Labor relations are tense in Japan's "Spring Struggle."

So, has the current deflation disappeared? In fact, it has largely disappeared in the past two years. However, life for the Japanese people has not improved; instead, issues arising from inflation have begun to emerge, such as continuous disputes between labor and capital, creating a very tense atmosphere.

But in the long term, whether the Japanese people start to intervene in consumption and whether Japanese companies are willing to invest rather than repay debts and loans is what the Bank of Japan needs to focus on.

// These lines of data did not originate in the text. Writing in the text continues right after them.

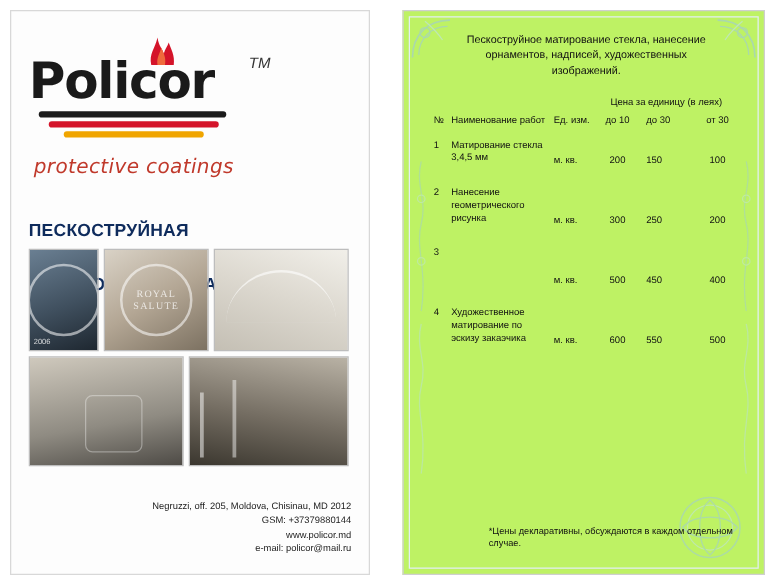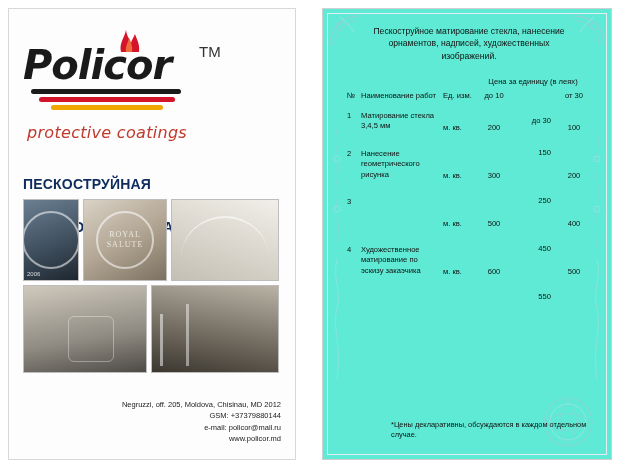--- a/index.html
+++ b/index.html
@@ -215,7 +215,7 @@
     top: 8px;
     width: 290px;
     height: 452px;
-    background: #5eead4;
+    background: #bef264;
     border: 1px solid #cfcfcf;
     box-sizing: border-box;
     overflow: hidden;

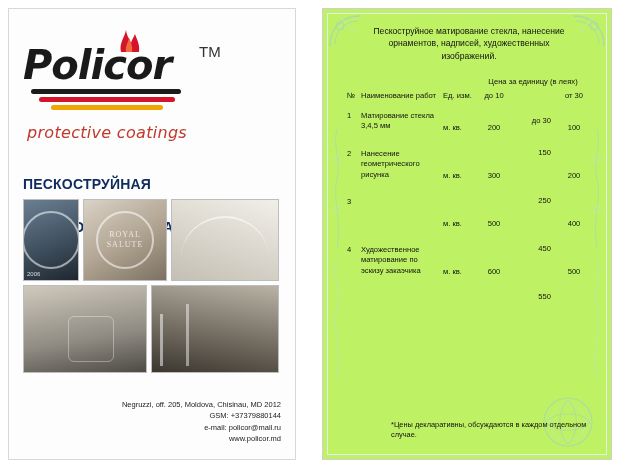--- a/index.html
+++ b/index.html
@@ -42,7 +42,6 @@
     font-family: "DejaVu Sans", sans-serif;
     font-size: 40px;
     font-weight: bold;
-    font-style: italic;
     color: #1a1a1a;
     letter-spacing: -1px;
     line-height: 1;

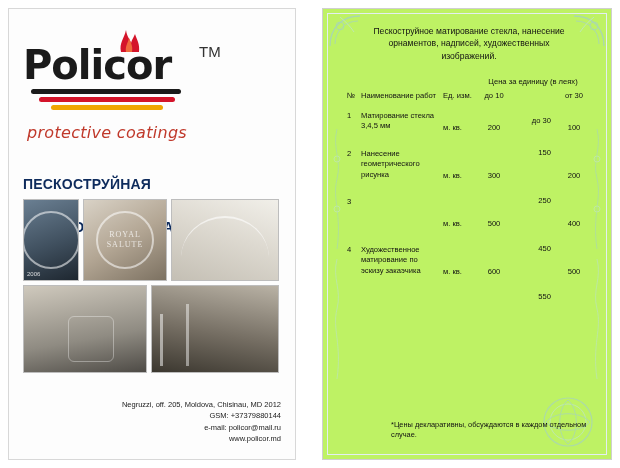--- a/index.html
+++ b/index.html
@@ -53,9 +53,10 @@
     position: absolute;
     left: 176px;
     top: 16px;
-    font-size: 15px;
+    font-size: 12px;
     color: #333;
     font-family: "Liberation Sans", sans-serif;
+    font-style: italic;
   }
   .logo-flame {
     position: absolute;

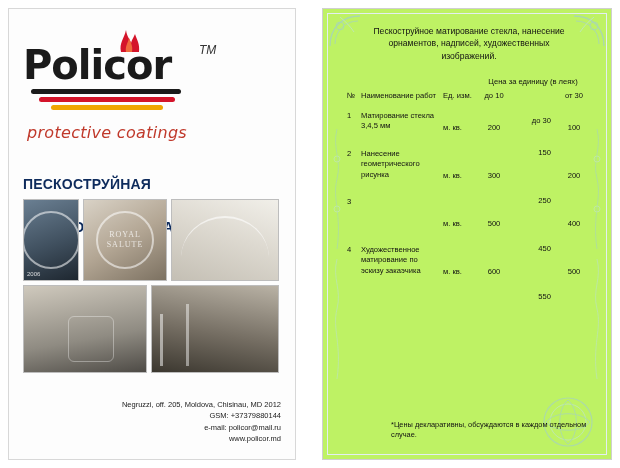--- a/index.html
+++ b/index.html
@@ -295,7 +295,7 @@
   .c-name  { left: 14px;  width: 76px;  text-align: left; }
   .c-unit  { left: 96px;  width: 30px;  text-align: left; }
   .c-p1    { left: 130px; width: 34px;  text-align: center; }
-  .c-p2    { left: 170px; width: 34px;  text-align: right; margin-top: 25px; }
+  .c-p2    { left: 170px; width: 34px;  text-align: left; }
   .c-p3    { left: 210px; width: 34px;  text-align: center; }
 
   .pt-rows {

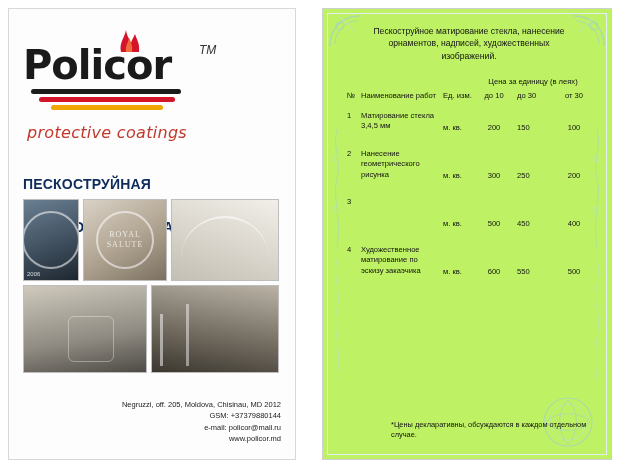--- a/index.html
+++ b/index.html
@@ -383,8 +383,8 @@
     <div class="contacts">
       <span class="cline">Negruzzi, off. 205, Moldova, Chisinau, MD 2012</span>
       <span class="cline">GSM: +37379880144</span>
+      <span class="cline">www.policor.md</span>
       <span class="cline">e-mail: policor@mail.ru</span>
-      <span class="cline">www.policor.md</span>
     </div>
   </div>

Looking again at the Japanese economy, the performance in the first half of last year was indeed quite good. The first quarter saw a growth of 2.3%, and the second quarter had 2.5%, which is quite good for Japan; however, the third quarter only had 1.2%, which was not good, and the data for the fourth quarter has not yet been released, but the estimated situation is not very optimistic either.

Japan's per capita nominal GDP was $40,000 in 2021, but it dropped to $34,000 in 2022, marking the largest decline since 1980. Therefore, the international purchasing power of the Japanese people is actually decreasing.

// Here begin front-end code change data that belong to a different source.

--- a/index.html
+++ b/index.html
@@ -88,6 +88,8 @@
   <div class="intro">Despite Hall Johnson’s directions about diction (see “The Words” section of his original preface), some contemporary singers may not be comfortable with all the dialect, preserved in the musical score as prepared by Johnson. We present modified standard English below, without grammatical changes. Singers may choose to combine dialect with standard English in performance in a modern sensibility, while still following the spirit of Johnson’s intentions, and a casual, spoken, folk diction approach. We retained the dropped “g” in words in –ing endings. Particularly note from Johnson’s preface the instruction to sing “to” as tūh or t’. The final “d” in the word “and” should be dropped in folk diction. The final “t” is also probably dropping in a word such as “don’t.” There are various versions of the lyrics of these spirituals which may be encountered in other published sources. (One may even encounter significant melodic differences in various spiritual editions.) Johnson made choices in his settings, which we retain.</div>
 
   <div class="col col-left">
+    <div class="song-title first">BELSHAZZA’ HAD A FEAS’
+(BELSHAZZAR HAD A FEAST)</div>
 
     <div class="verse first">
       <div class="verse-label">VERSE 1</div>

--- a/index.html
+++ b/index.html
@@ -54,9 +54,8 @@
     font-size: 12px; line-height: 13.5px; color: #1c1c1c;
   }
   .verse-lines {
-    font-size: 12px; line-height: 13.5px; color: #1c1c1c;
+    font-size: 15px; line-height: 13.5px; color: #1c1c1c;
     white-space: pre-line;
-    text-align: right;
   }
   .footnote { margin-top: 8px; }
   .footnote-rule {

The real wages of the Japanese people are decreasing.

So, even if economists say that the Japanese economy is shifting from exports to domestic demand, how strong is this shift? Can domestic demand in Japan boost the domestic economy? I think this is a question that needs to be raised.

So why has the Japanese stock market risen? This is directly related to the new Japanese Prime Minister, Kishida.

After Kishida took office, he implemented an economic policy called "New Capitalism," encouraging Japanese residents to invest their savings in the stock market to achieve an appreciation of household financial assets through stock market growth. A series of supporting policies have been introduced, such as tax exemptions and the like.Even Warren Buffett followed suit, optimistic about the Japanese stock market, and directly invested by purchasing shares in Japan's five major trading houses, becoming a major shareholder in them. After all, the "Oracle of Omaha" is not one to be trifled with; following his purchase, the stock prices of these companies also saw a significant increase.

Therefore, the recent rise in the Japanese stock market is more a result of adjustments in financial policy, with little to do with Japan's economic or monetary policies. The relationship with deflation and the Consumer Price Index (CPI) is also not very apparent.

Summary

One of the black swans of 2023 was the Bank of Japan's hint at implementing an "interest rate hike." Many people considered this Japan's "Pearl Harbor attack on the United States." After all, as one of the world's largest debtor nations, Japan's debt stands at 1063 trillion yen, more than twice the increase in GDP.

Will Japan's debt crisis explode?

However, this year, this black swan will turn into a gray rhino, becoming one of the most important financial events of 2024. Should the Bank of Japan raise interest rates, the enormous debt in Japan would generate very high interest payments, exacerbating Japan's fiscal situation.

Thus, even though the Japanese stock market has indeed reached new highs, has Japan's economy really made a comeback? I think not necessarily.